By nightfall, blood thoroughly chilled, we moor up at Kōtuku cottage. The only heron that hasn't gone away to roost is an artfully rusted sign, showing us the way out of the flax.
At the crossroads of the waterways and cycleway, the bike trail goes right past the front door.
Ever since they learned the Wilderness Trail would be going through their lifestyle block, owners Cindy and Gavin Hopper had high hopes for a pivot to tourism.

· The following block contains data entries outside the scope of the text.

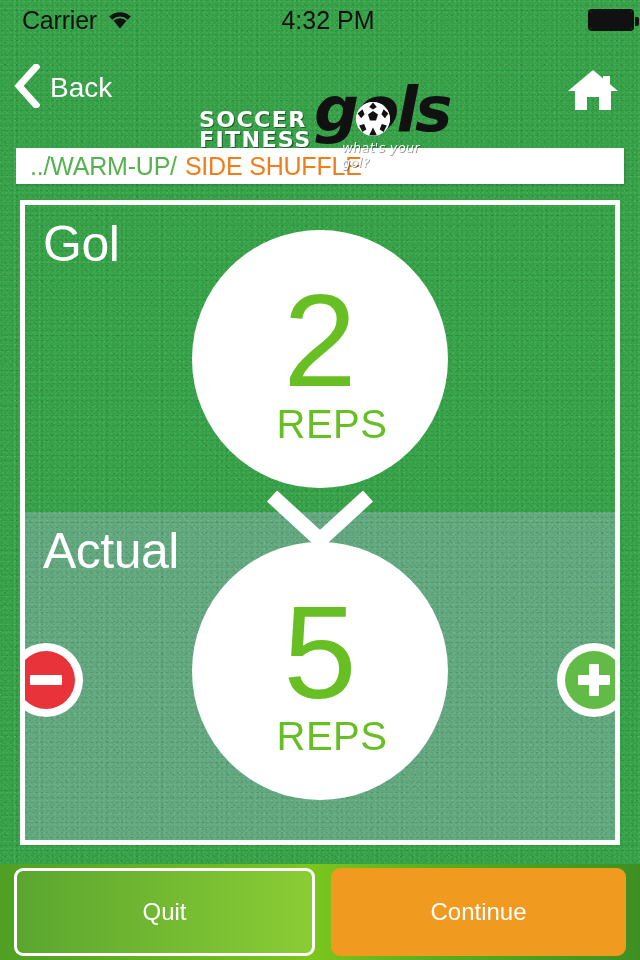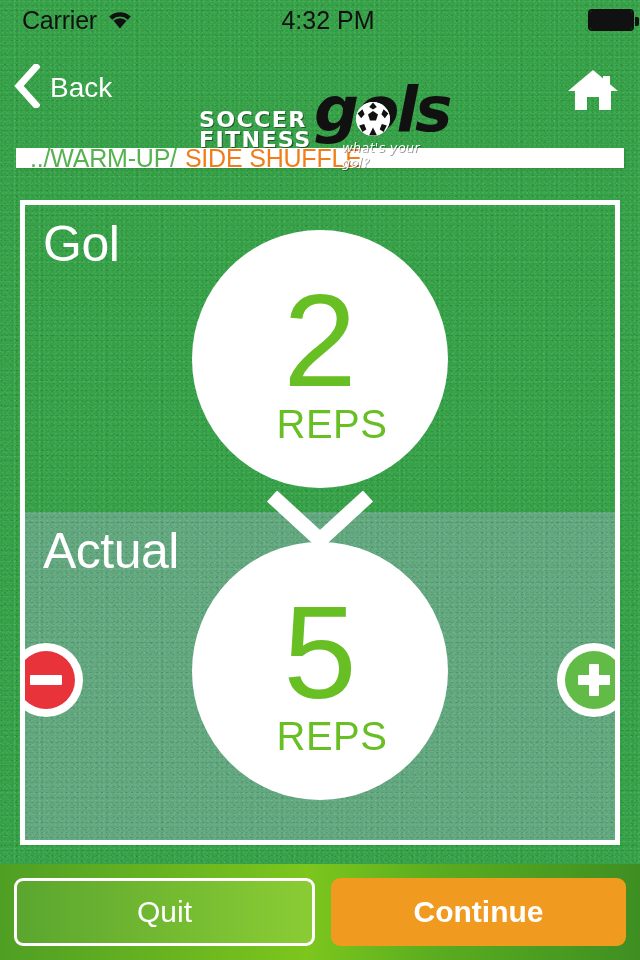"../WARM-UP/" .breadcrumb { height: 20px -> 36px }
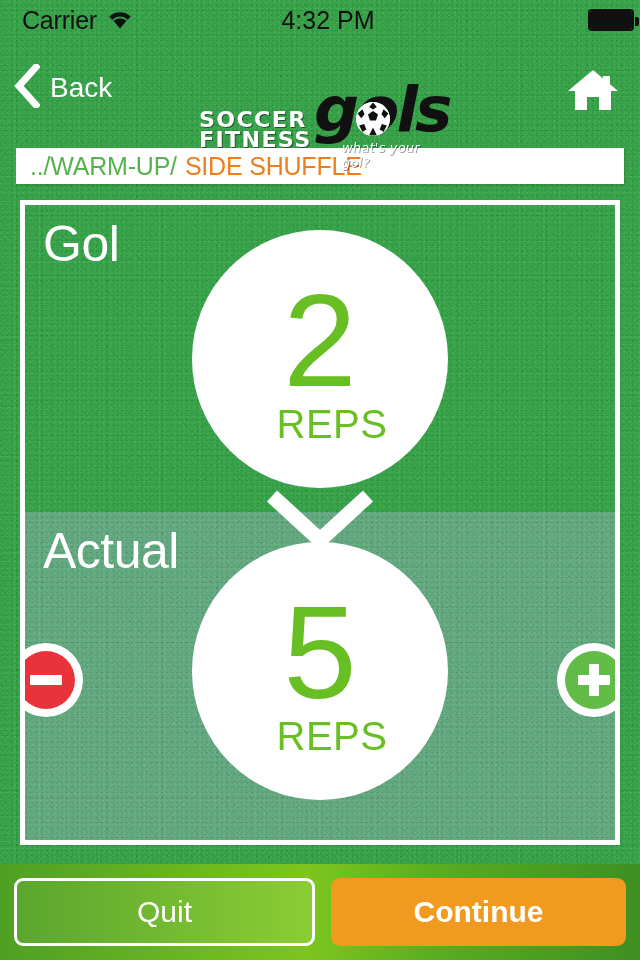"Quit" .btn { font-size: 30px -> 24px; height: 68px -> 88px }
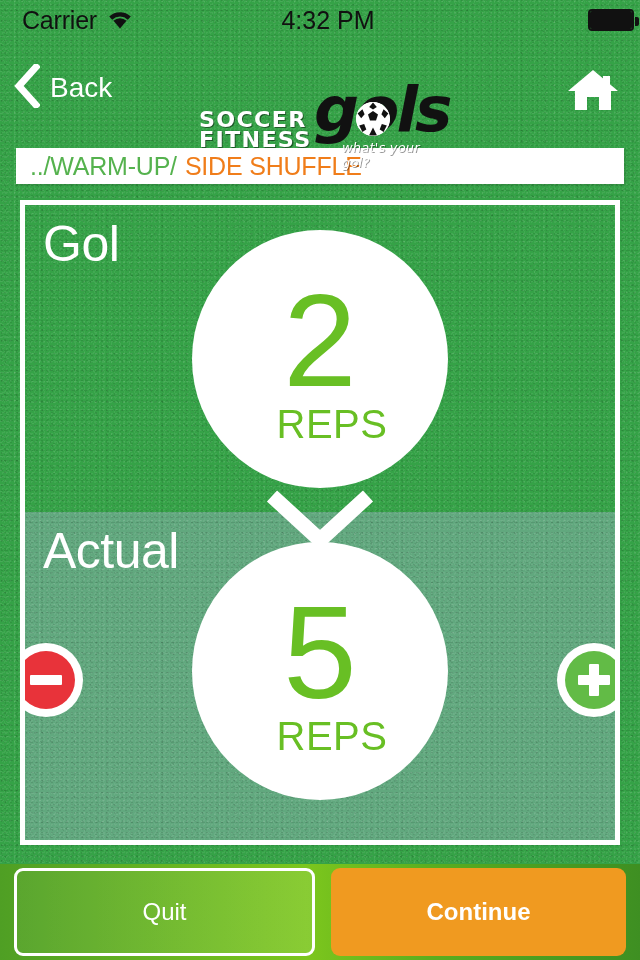"Continue" .btn-continue { font-weight: bold -> none }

"It was the combination of the cycleway, the waterway and the granny flat," says Cindy.
Today Kōtuku is just one of five units on the plot let out to cyclists and holidaymakers. Set above the waterways, space for another block of accommodation has been marked out.
What began as a modest BnB has become a bicycle trail boomtown.
Not only the river cruise, which the Hoppers took on with the cottage, there's now a confluence of businesses where the river and trail meet. From grassroots catering by the Te Rere Gardens, through to a dramatic 20m-tall Treetop Walkway, the region south of Hokitika has changed a lot in the past decade.
Like the arrival of gold miners and prospectors before, it is driven by a new rush of new people riding through.
Pounamu 101
In New Zealand, fossicking for gold is now an activity only for tourists or hobbyists. Washing rocks in a pan is a therapeutic pastime, but hardly productive.
West Coast greenstone on the other hand is plentiful. A piece of polished pounamu can be a meaningful souvenir, especially if you found that stone yourself, says Steve Gwaliasi of Bonz and Stonz.
Carving pounamu at the workshop on Hokitika's Hamilton St is the perfect activity for a wet day - and the Coast has plenty of those.
Steve and his apprentice Melvin walk you through picking and shaping your stone.
A simple toki (adze) will take a couple of hours to carve. "Really advanced work - a manaia or tiki - could take five to six hours, a full day," Steve says.
The workshop can supply pounamu, but welcomes guests to bring their own stone to shape. However, when fossicking, bear in mind there are some important rules to follow.
You can only take your pebbles from the beach in designated areas. From Greymouth in the north to Milford Sound in the south, they are plenty of places to go looking for jade legally. Make sure you take only as much as you need to carve (the most you can take is what one individual can carry on their person or in a backpack within a 24-hour period).
"Hold it up to the light," Steve says. Pounamu is translucent, letting some light pass through it, which distinguishes it from other greenish stones.
Beware of Serpentine stone. Like the "fools gold" of pounamu, this rock is similar in colour, but is brittle and can shatter when carved.
Getting a guide can help, and there are plenty of tours on the Arahura River sanctioned by Ngāi Tahu - the Kaitiaki of the resource. The misleadingly named Serpentine Beach, between Greymouth and Hokitika, is Steve's top tip.
However this is not completely foolproof, as one of the previous guests found out.
With his three decades' experience, Steve has seen people turn up with serpentine many times before. He replaces the crumbly stone with a piece of Putiputi pounamu.